Self-heating lithium-ion battery could
beat the winter woes
UNIVERSITY PARK, Pa. -- A
lithium-ion battery that self heats if the temperature is below 32 degrees
Fahrenheit has multiple applications, but may have the most impact on relieving
winter "range anxiety" for electric vehicle owners, according to a
team of researchers from Penn State and EC Power, State College.
"It
is a long standing problem that batteries do not perform well at subzero
temperatures," said Chao-Yang Wang, William E. Diefenderfer
Chair of mechanical engineering, professor of chemical
engineering and
professor of materials science and engineering and director,Electrochemical
Engine Center.
"This may not be an issue for phones and laptops, but is a huge barrier
for electric vehicles, drones, outdoor robots and space applications."
Conventional batteries at
below freezing temperatures suffer severe power loss, which leads to slow
charging in cold weather, restricted regenerative breaking and reduction of
vehicle cruise range by as much as 40 percent, the researchers said in today's
(Jan. 20) issue of Nature. These problems require larger and more
expensive battery packs to compensate for the cold sapping of energy.
"We don't want
electric cars to lose 40 to 50 percent of their cruise range in frigid weather
as reported by the American Automobile Association and we don't want the cold
weather to exacerbate range anxiety," said Wang. "In cold
winters, range anxiety is the last thing we need."

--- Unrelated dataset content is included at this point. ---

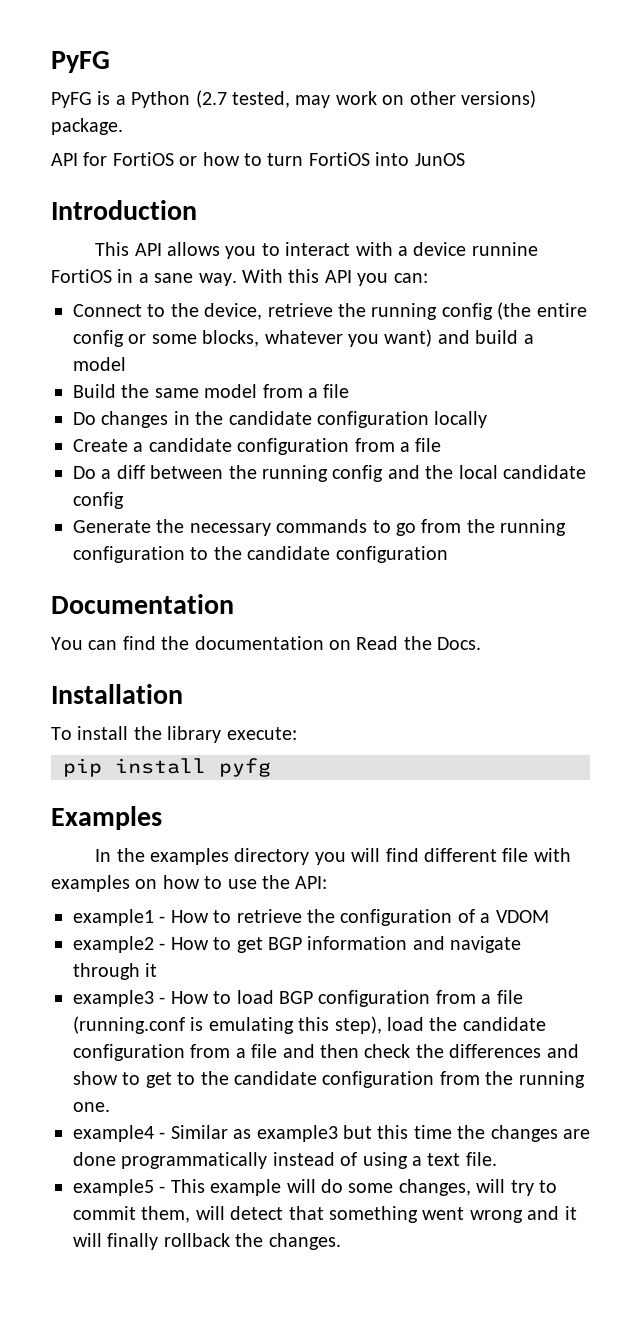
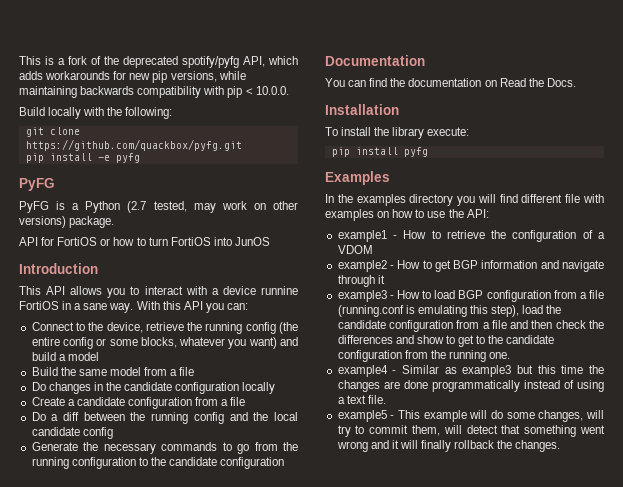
+ This is a fork of the deprecated spotify/pyfg API, which adds workarounds for new pip versions, while maintaining backwards compatibility with pip < 10.0.0.
+ Build locally with the following:
+ git clone https://github.com/quackbox/pyfg.git
+ pip install -e pyfg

The researchers, relying on
previous patents by EC Power, developed the all-climate battery to weigh only
1.5 percent more and cost only 0.04 percent of the base battery. They
also designed it to go from -4 to 32 degrees Fahrenheit within 20 seconds and
from -22 to 32 degrees Fahrenheit in 30 seconds and consume only 3.8 percent
and 5.5 percent of the cell's capacity. This is far less than the 40
percent loss in conventional lithium ion batteries.
The all-climate battery
uses a nickel foil of 50-micrometer thickness with one end attached to the
negative terminal and the other extending outside the cell to create a third
terminal. A temperature sensor attached to a switch causes electrons to
flow through the nickel foil to complete the circuit. This rapidly heats
up the nickel foil through resistance heating and warms the inside of the
battery. Once the battery is at 32 degrees Fahrenheit, the switch turns
off and the electric current flows in the normal manner.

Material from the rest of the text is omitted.